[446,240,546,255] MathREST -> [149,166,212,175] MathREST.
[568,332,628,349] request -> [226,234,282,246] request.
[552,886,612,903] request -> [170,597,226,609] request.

* * * * * * * * *

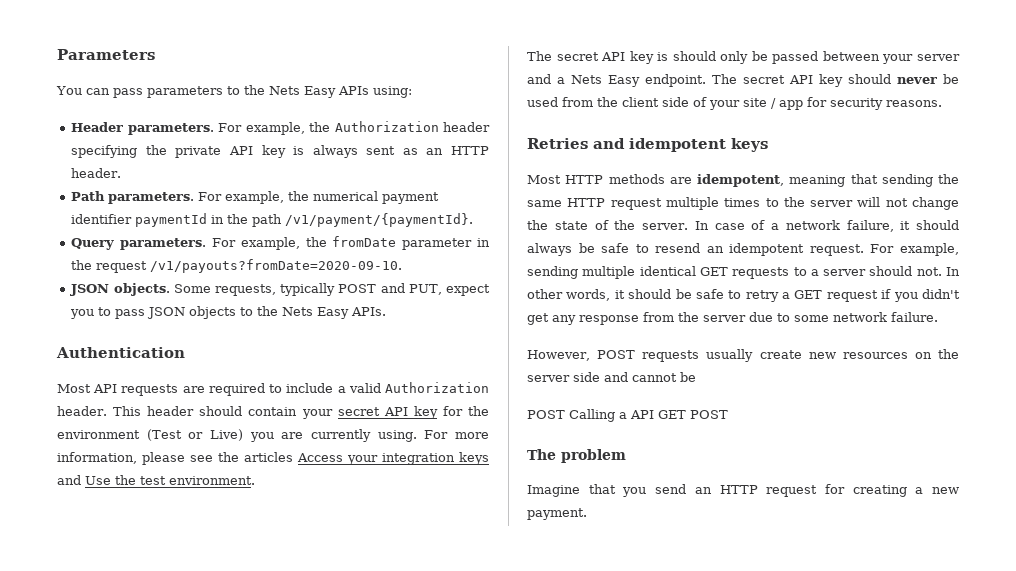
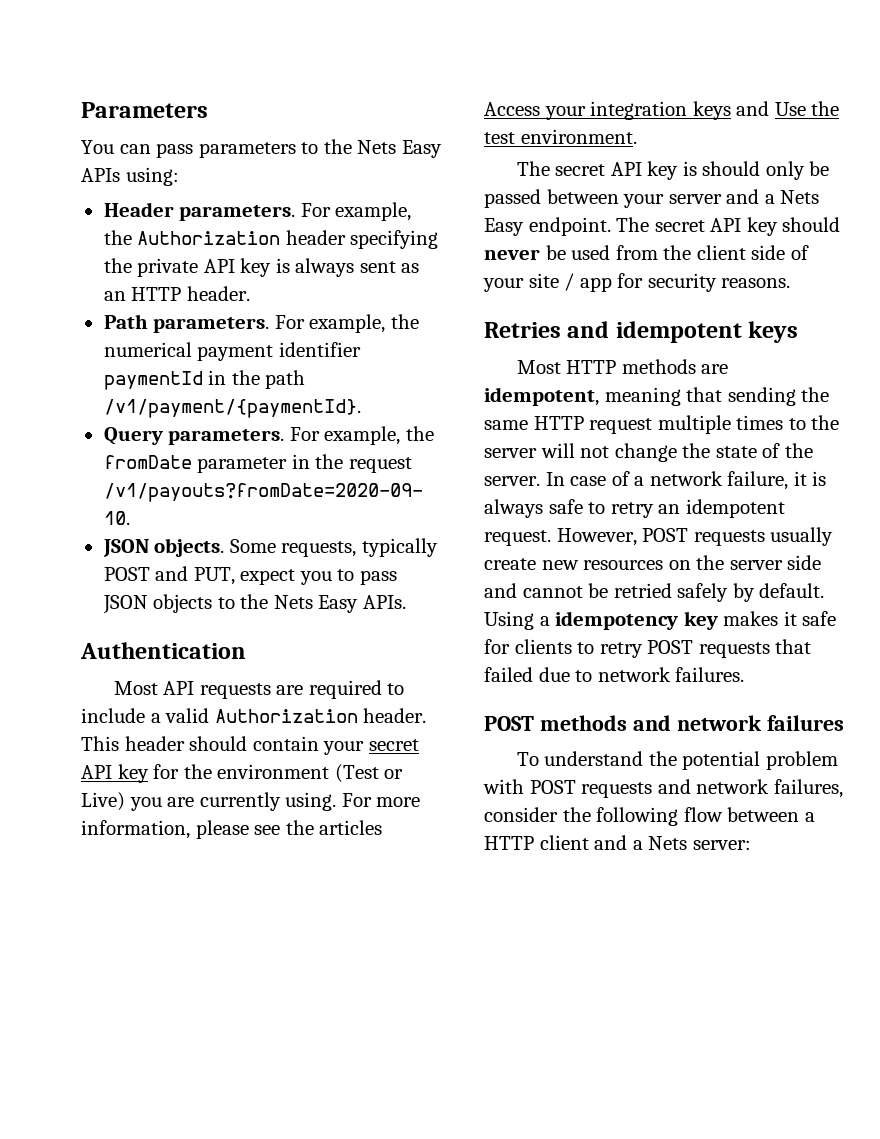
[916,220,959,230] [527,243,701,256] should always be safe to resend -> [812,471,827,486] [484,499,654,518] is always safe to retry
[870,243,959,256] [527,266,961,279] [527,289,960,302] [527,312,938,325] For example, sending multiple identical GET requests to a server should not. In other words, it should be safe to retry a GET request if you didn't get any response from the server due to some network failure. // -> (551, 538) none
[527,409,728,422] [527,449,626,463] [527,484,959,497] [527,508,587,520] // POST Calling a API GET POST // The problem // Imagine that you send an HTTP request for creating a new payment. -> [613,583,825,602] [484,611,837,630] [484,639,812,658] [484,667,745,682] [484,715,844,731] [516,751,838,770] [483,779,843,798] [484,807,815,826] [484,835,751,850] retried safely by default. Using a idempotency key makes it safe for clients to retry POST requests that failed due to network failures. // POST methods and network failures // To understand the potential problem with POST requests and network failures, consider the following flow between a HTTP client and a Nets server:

* * * * * * * * *

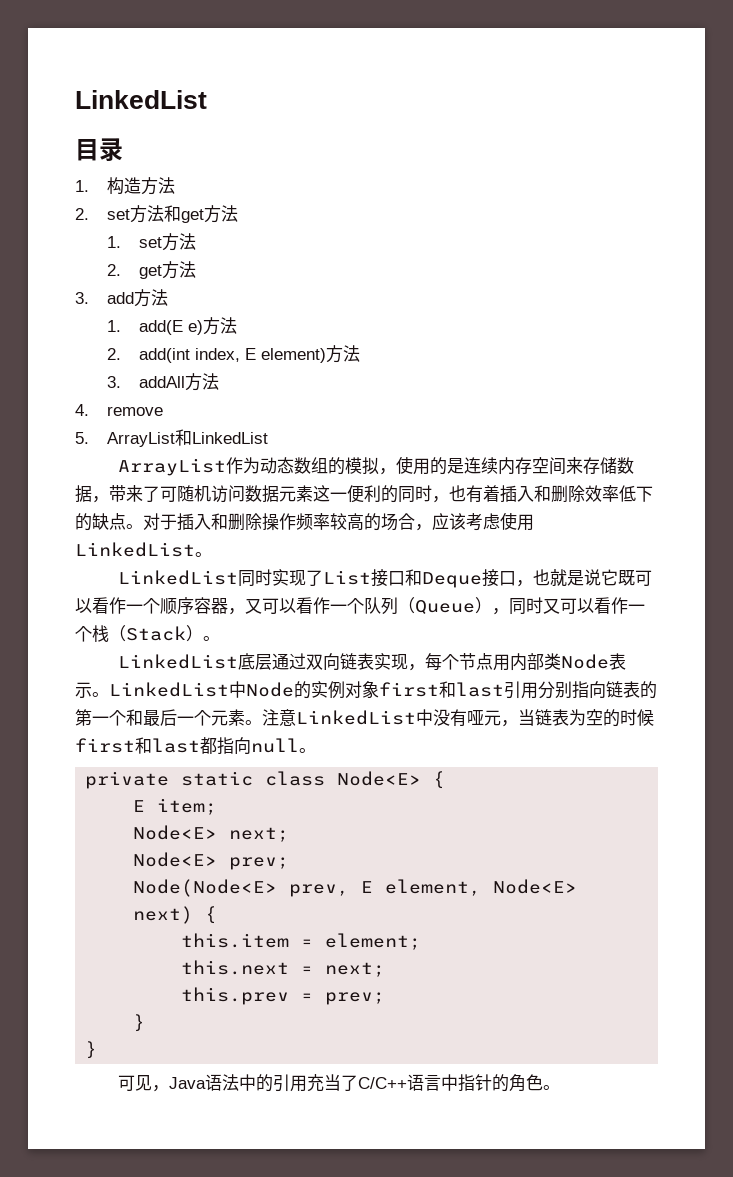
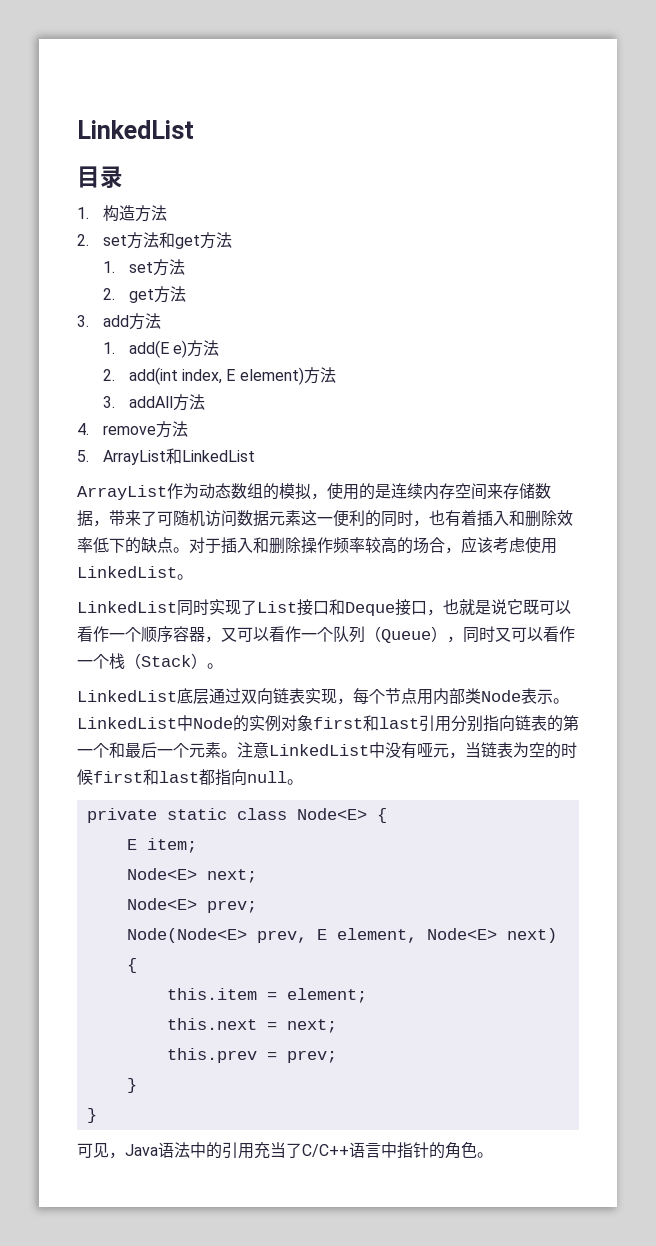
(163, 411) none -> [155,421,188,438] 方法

* * * * * * * * *

→ What the task asks: An exact copy of the lines above, from the one containing "[446,240,546,255] MathREST ->" through the one containing "[552,886,612,903] request ->", is the whole of the answer.

→ Reply to the exercise:
[446,240,546,255] MathREST -> [149,166,212,175] MathREST.
[568,332,628,349] request -> [226,234,282,246] request.
[552,886,612,903] request -> [170,597,226,609] request.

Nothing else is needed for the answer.